In an ironic twist, Rudy Giuliani has been caught trying to make money off of a Ukraine gas company while trying to accuse former Vice President Joe Biden's son Hunter of doing the same.
The Associated Press reported Sunday that Giuliani was trying to score major cash while manifesting a conspiracy theory to sink the Bidens.
"Their aims were profit, not politics," the AP reported. "This circle of businessmen and Republican donors touted connections to Giuliani and Trump while trying to install new management at the top of Ukraine’s massive state gas company. Their plan was to then steer lucrative contracts to companies controlled by Trump allies, according to two people with knowledge of their plans."
Meanwhile, Giuliani and Trump were trying to get Ukraine leaders to say the Bidens were the corrupt ones.
The plan "hit a snag," the AP reported, after Ukrainian President Petro Poroshenko lost his reelection to Volodymyr Zelenskiy, who ran on a campaign of ridding the country of its corruption problems. Zelenskiy, however, is now caught up in a corruption scandal with Giuliani and Trump.
In a call with Republicans Friday, Trump threw Energy Secretary Rick Perry under the bus, saying it was at the secretary's urging that Trump call Ukraine. Perry denied the claim during an appearance on the Christian Broadcast Network, saying he would swear to God he had nothing to do with it.
"It’s unclear if Perry’s attempts to replace board members at [Ukrainian gas company] Naftogaz were coordinated with the Giuliani allies pushing for a similar outcome, and no one has alleged that there is criminal activity in any of these efforts," said the AP. "And it’s unclear what role, if any, Giuliani had in helping his clients push to get gas sales agreements with the state-owned company."
It does reveal the extent to which Trump's allies and his administration was willing to go to pursue a business deal with Ukraine, even if they refused to cooperate in Trump's conspiracy about the Bidens.
"It also raises questions about whether Trump allies were mixing business and politics just as Republicans were calling for a probe of Biden and his son Hunter, who served five years on the board of another Ukrainian energy company, Burisma," said the AP.
The AP went on to say they interviewed four people with direct knowledge of Trump's attempts to influence Naftogaz, and Rick Perry played "a key role in the effort." All sources didn't want to be fully identified, but one was an American businessman with ties to Ukraine's energy industry.
"The Trump and Giuliani allies driving the attempt to change the senior management at Naftogaz, however, appear to have had inside knowledge of the U.S. government’s plans in Ukraine," said the AP. "For example, they told people that Trump would replace the U.S. ambassador there months before she was actually recalled to Washington, according to three of the individuals interviewed by the AP. One of the individuals said he was so concerned by the whole affair that he reported it to a U.S. Embassy official in Ukraine months ago."
Two Soviet-born Florida real estate entrepreneurs, Lev Parnas and Igor Fruman, were among those angling for a role in the Naftogaz gas plan.

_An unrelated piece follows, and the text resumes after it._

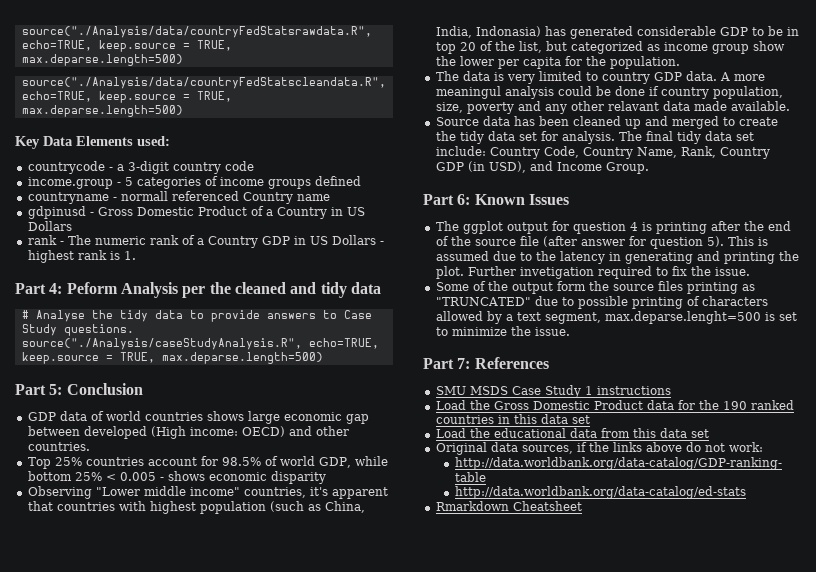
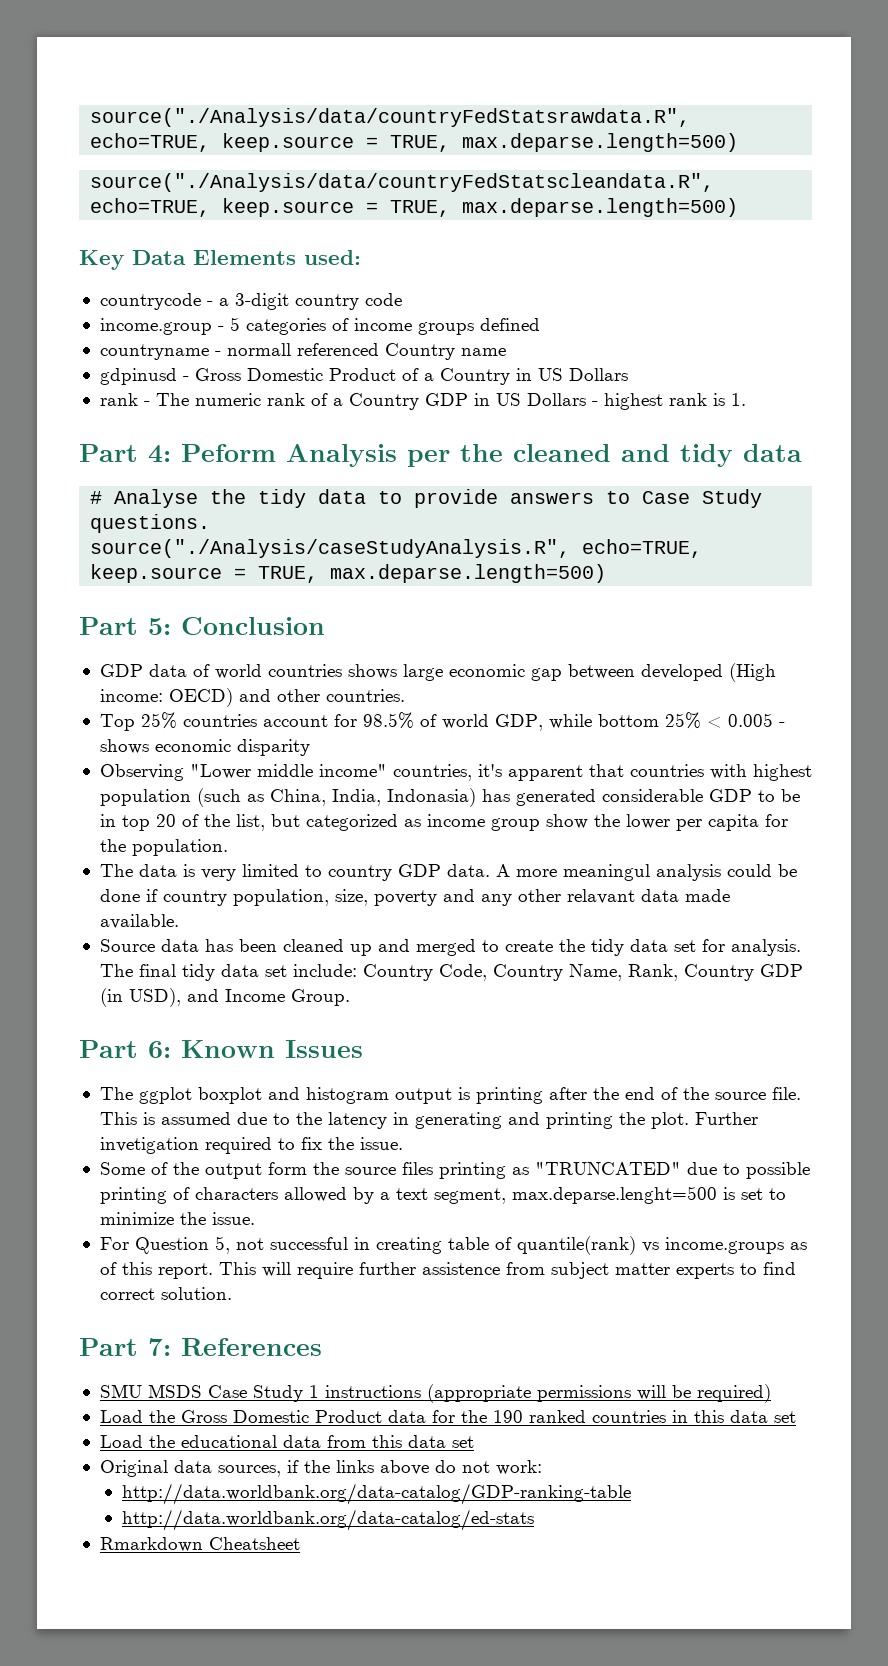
[506,221,638,234] output for question 4 -> [197,1087,452,1104] boxplot and histogram output
[519,236,724,249] file (after answer for question 5). -> [771,1087,801,1100] file.
(570, 331) none -> [99,1236,807,1255] [99,1262,796,1279] [99,1287,232,1300] // For Question 5, not successful in creating table of quantile(rank) vs income.groups as of this report. This will require further assistence from subject matter experts to find correct solution.
(671, 390) none -> [426,1384,771,1403] (appropriate permissions will be required)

The two men gave hundreds of thousands of dollars in political donations to Republican candidates in 2018 and $325,000 to Trump's political action committees.
"This helped the relatively unknown entrepreneurs gain access to top levels of the Republican Party — including meetings with Trump at the White House and Mar-a-Lago," reported the AP. "During the same period, they were pursuing the Naftogaz deal, the two were coordinating with Giuliani to set up meetings with Ukrainian government officials and push for an investigation of the Bidens."
Harry Sargeant III was a third businessman in the running for a deal with Naftogaz. He along with his wife and corporations tied to him have given at least $1.2 million to GOP campaigns in the last 20 years and $100,000 to a Trump PAC in June. He even donated to Giuliani's 2008 presidential campaign, to the tune of $14,000.
"On March 24, Giuliani and Parnas gathered at the Trump International Hotel in Washington with Healy E. Baumgardner, a former Trump campaign adviser who once served as deputy communications director for Giuliani’s presidential campaign and as a communications official during the George W. Bush administration," the AP said. "She is now listed as the CEO of 45 Energy Group, a Houston-based energy company whose website describes it as a "government relations, public affairs and business development practice group.'"
It was just weeks after her Houston meeting with Naftogaz executive Andrew Favorov. They reportedly pitched a business plan involving gas deals in the former Soviet Union countries in eastern Europe. Giuliani said those deals were about Uzbekistan, however.
“I have not pursued a deal in the Ukraine. I don’t know about a deal in the Ukraine. I would not do a deal in the Ukraine now, obviously,” said Giuliani. “There is absolutely no proof that I did it, because I didn’t do it.”
He refused to discuss the business deals any further.